俺は、登校して教室に入り、ロッカーに鞄を突っ込んで、廊下に出て、屋上に向かう。

俺のクラスの出し物は、執事・メイド喫茶だ。俺は、調理を担当することになった。

調理と言っても、簡単なものばかりで、盛り付けをするだけだ。

俺には、執事の格好なんて似合うはずもないので、黙々と裏で作業をすることにした。

クラスメートと連携が取れるようなものではないから。

まあ、来年にはクラスメートとは離れることになるのだから、今だけの辛抱だよな。


屋上の扉を開けて、屋上に出て、夏の暑さが少しとどまっているが涼しい風が吹いていて、暑さはあまり気にならない。

屋上から景色を見渡していると、嘉納さんが後ろから名前を呼んでいるのに気付き、振り返る。

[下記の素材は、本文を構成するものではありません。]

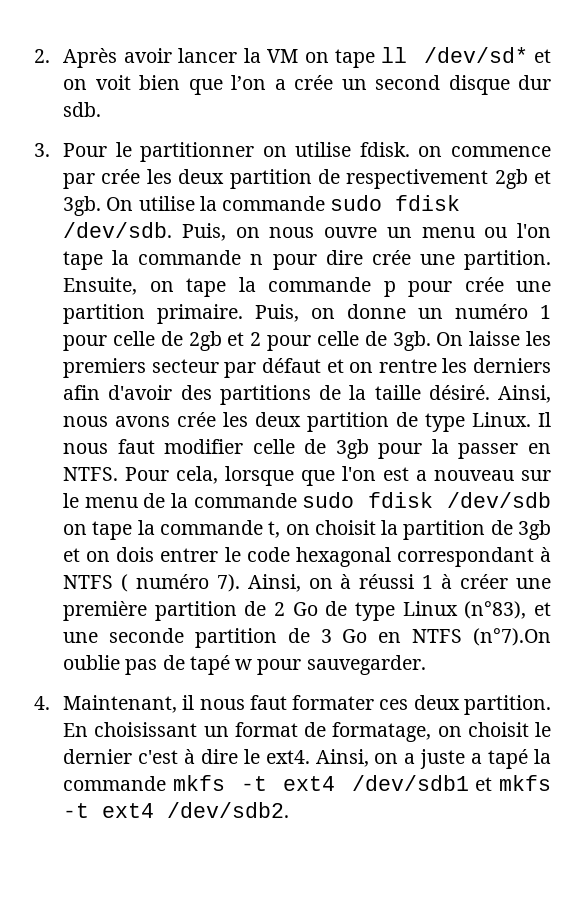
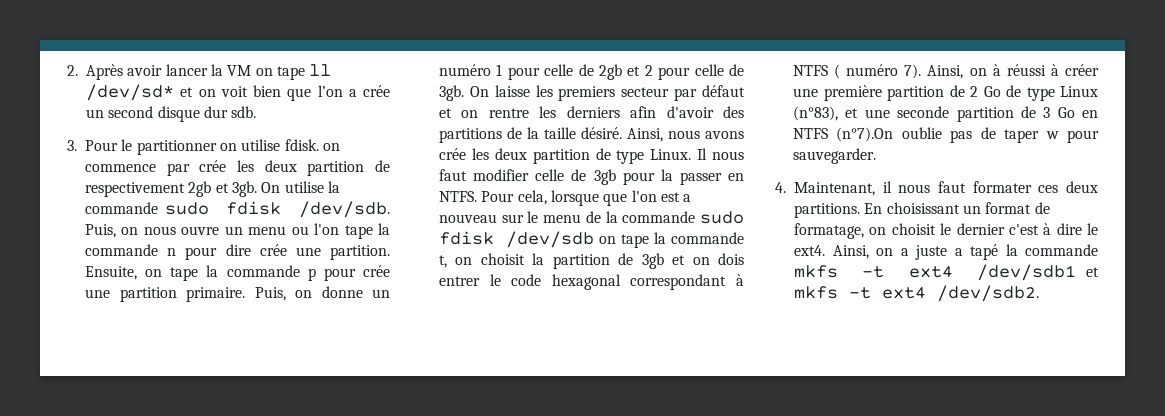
- Ainsi, on à réussi 1 à créer une première partition de 2 Go de type Linux (n°83), et une seconde partition de 3 Go en NTFS (n°7).On oublie pas de tapé w pour sauvegarder.
+ Ainsi, on à réussi à créer une première partition de 2 Go de type Linux (n°83), et une seconde partition de 3 Go en NTFS (n°7).On oublie pas de taper w pour sauvegarder.
- 4. Maintenant, il nous faut formater ces deux partition.
+ 4. Maintenant, il nous faut formater ces deux partitions.

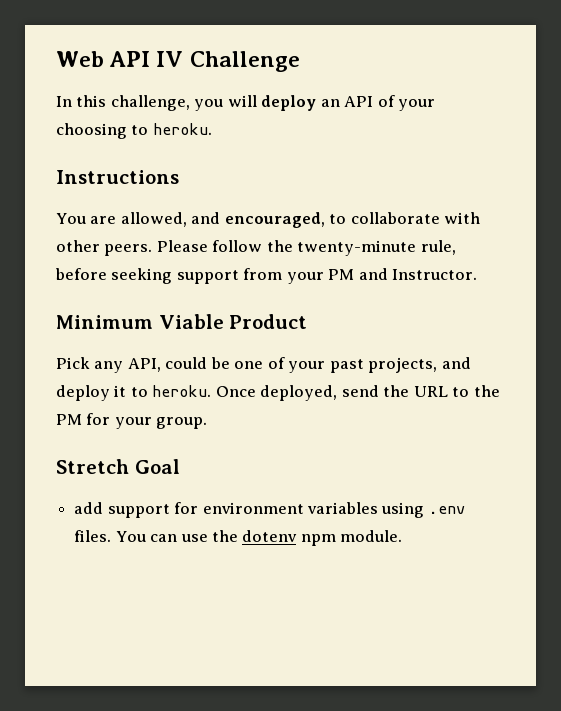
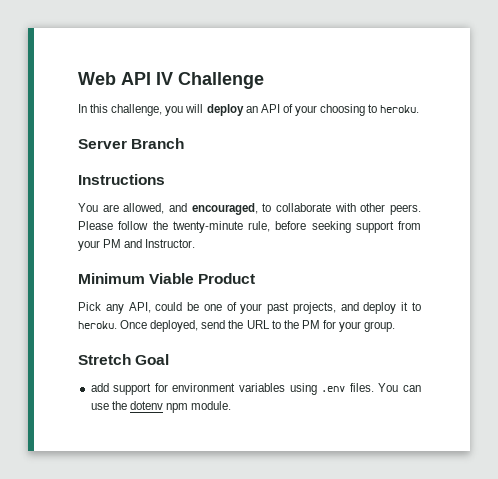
+ Server Branch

「コウちゃん!ここにいた、机を動かさないといけない時間だよ。教室にきて~コウちゃん!」

「夏乃さん。今いくよ、似合ってるよ。クラT」

ブラウスではなく、水色のクラスTシャツを着ていて、下は制服のスカートという格好の嘉納さんに感想を伝え、駆け寄る。

俺は、彼女と並んで屋上を後にして、教室に戻る。


教室に入るとクラスメートの大半がいた。

動かしていない机を移動させ、テーブルクロスを敷いて、床に座る。

隣に座る嘉納さんが話し掛けてきた。

「今日だけさ。私と回ってくれない、文化祭?」

いつもより低い声で誘ってきた彼女。

「いいよ、夏乃さん。最初はどこにする?」

「いいの?てっきり断られるかと思ったけど......本当に、いいの。コウちゃん」

「友達と回るらしいし。憧れの文化祭だから、一人っていうのも何か。ねっそうでしょ、夏乃さん」

「うん、そう......だね。ありがとうっコウちゃん!私が行きたいのは──」


時刻は、8時20分になり、クラスメート達が教室を出ていく。

8時30分に体育館に移動することになっているが、俺と数人は教室に残り、隣の特別教室に移り相手に出す食べ物の下準備をしていた。


誰一人一言も発することなく、下準備を続けた。